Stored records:
-- Opening Marker --

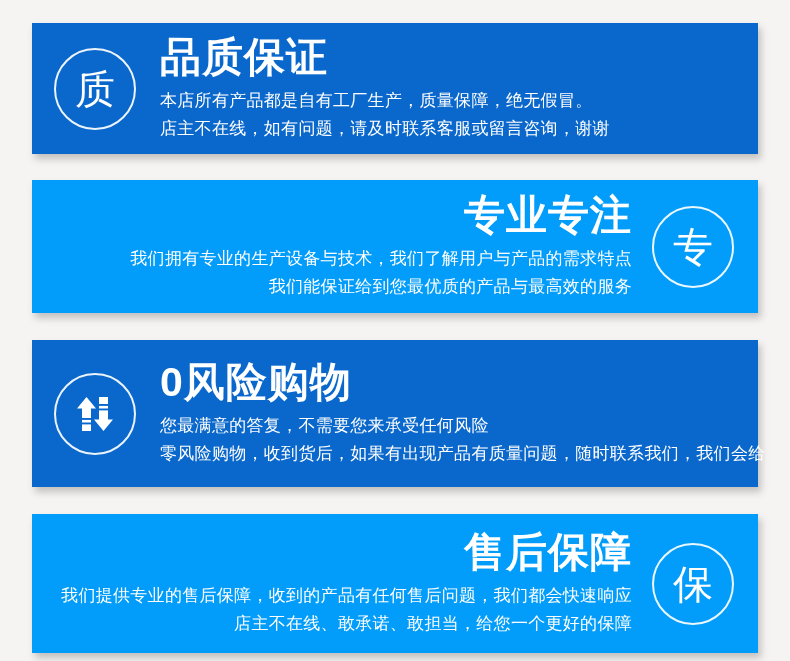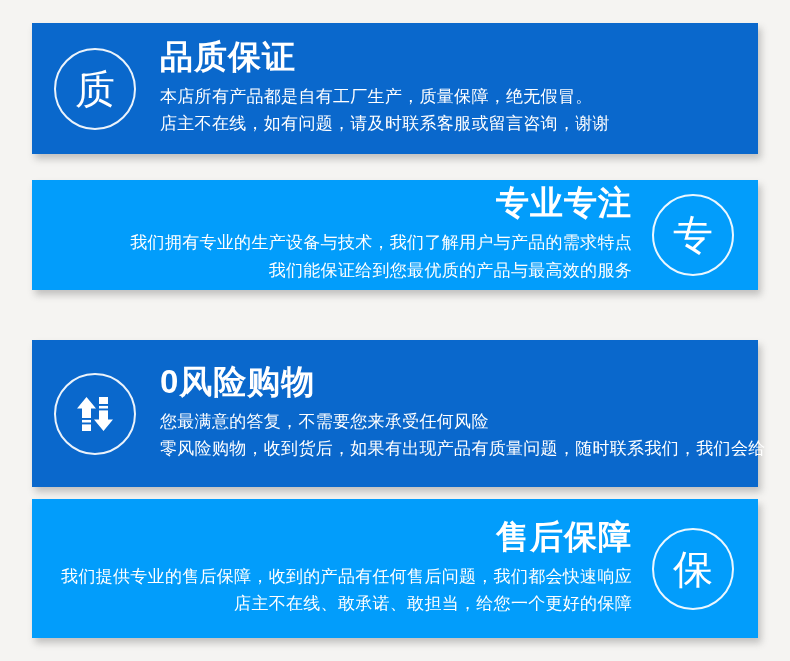"品质保证" .btitle { font-size: 33px -> 41px }
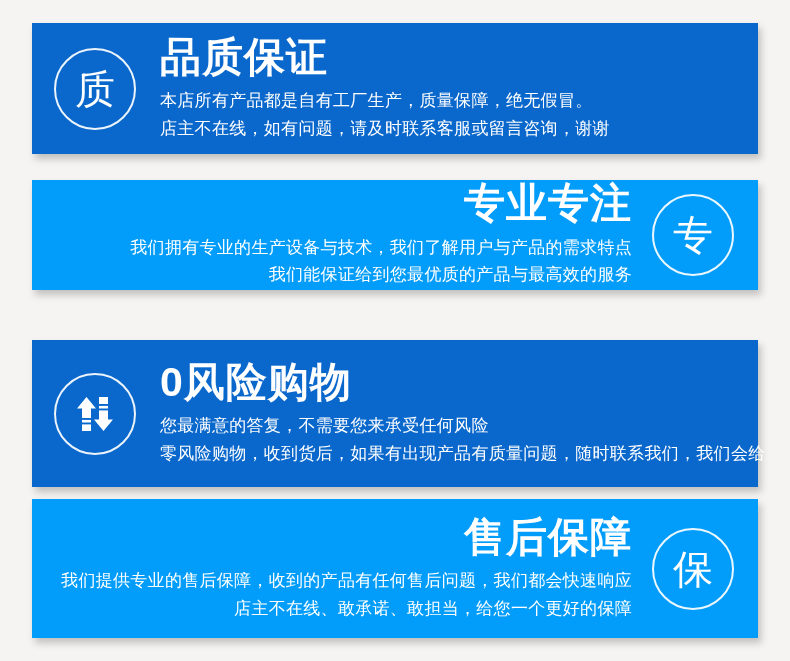"专业专注" .b2 { height: 110px -> 133px }
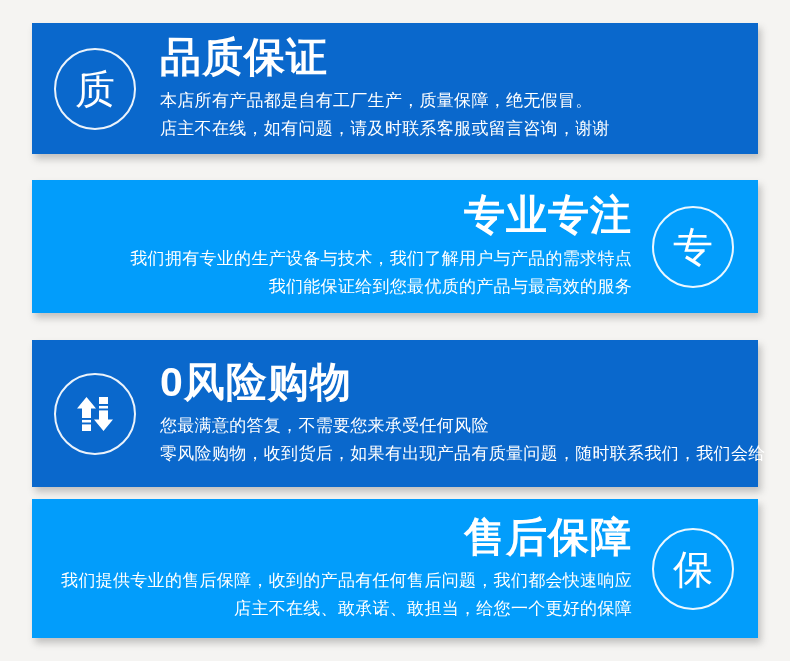"售后保障" .b4 { top: 499px -> 514px }
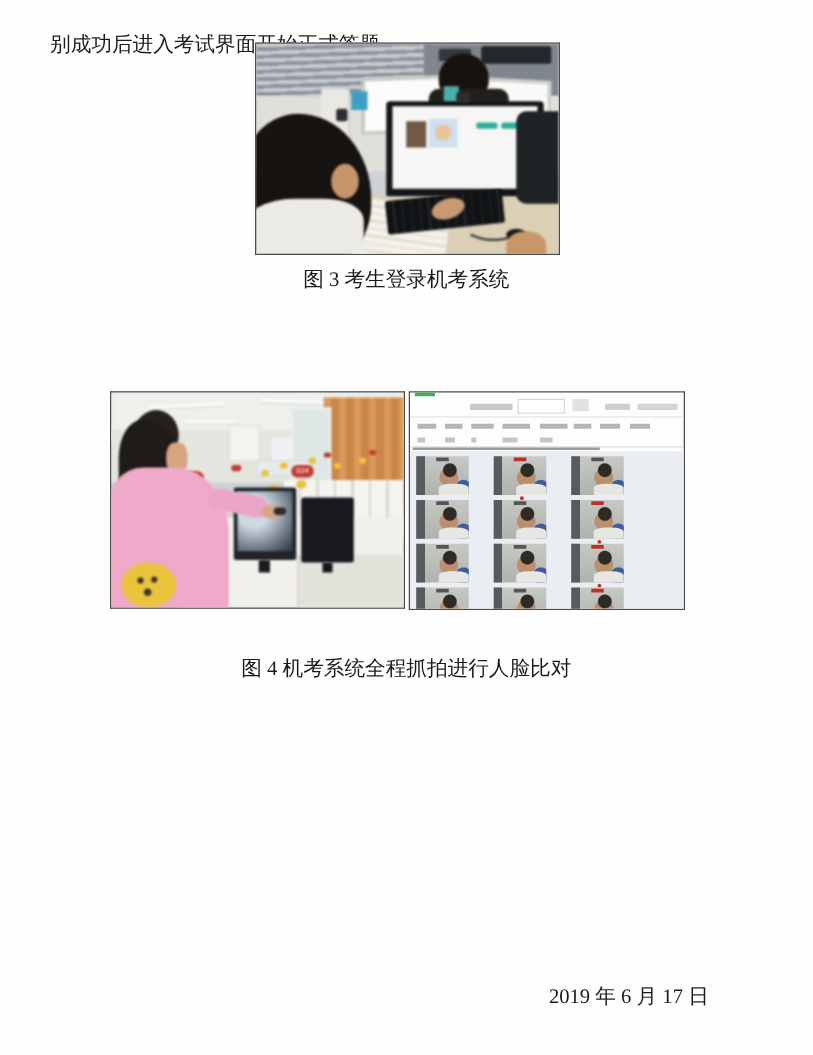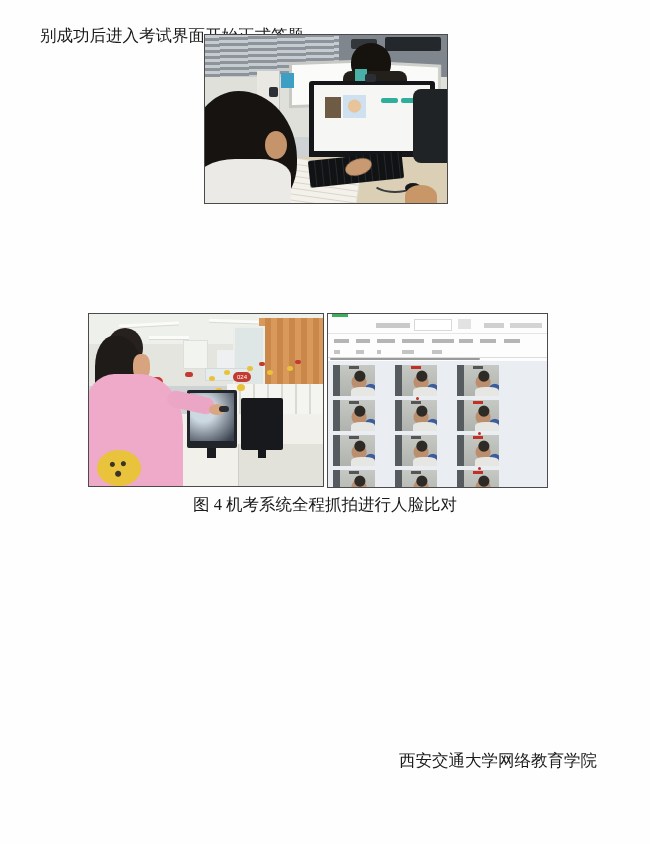"图 3 考生登录机考系统" div.caption { html: none -> <div>图 3 考生登录机考系统</div> }
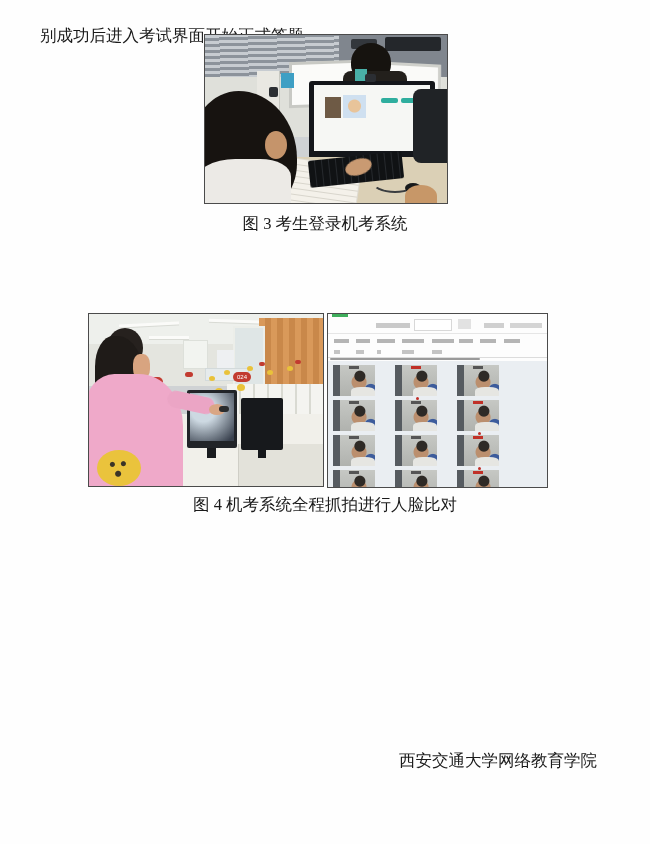"图 4 机考系统全程抓拍进行人脸比对" .cap4 { top: 490px -> 520px }
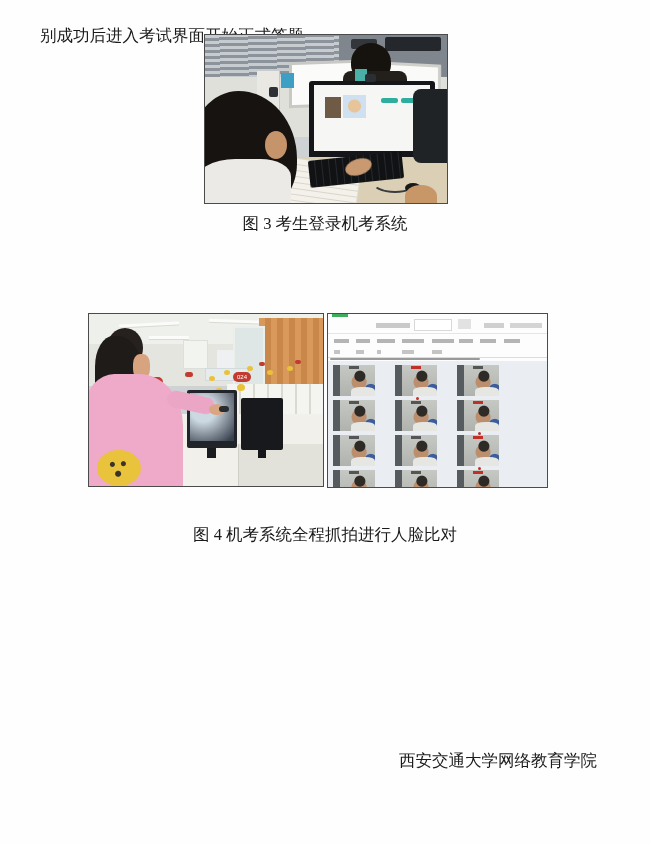"西安交通大学网络教育学院" div.txt { html: <div>西安交通大学网络教育学院</div> -> none }
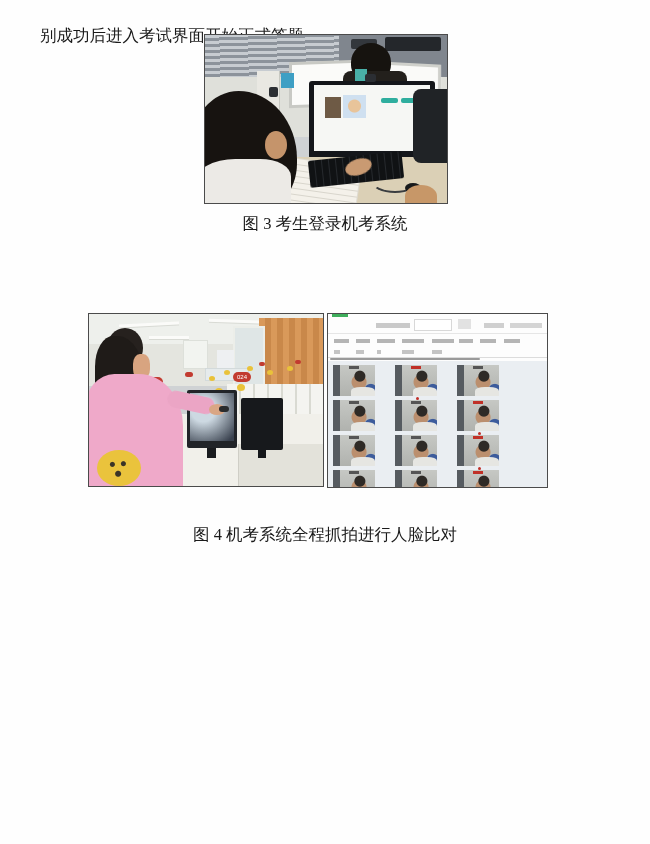"2019 年 6 月 17" div.txt { html: none -> <div>2019 年 6 月 17 日</div> }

-- Closing Marker --

When you reach the line containing "html: <div>西安交通大学网络教育学院</div> ->" in the entries above, please retype it and each line after it through the last one, exactly, without the pictures.

■ PROBLEM SOLUTION:
"西安交通大学网络教育学院" div.txt { html: <div>西安交通大学网络教育学院</div> -> none }
"2019 年 6 月 17" div.txt { html: none -> <div>2019 年 6 月 17 日</div> }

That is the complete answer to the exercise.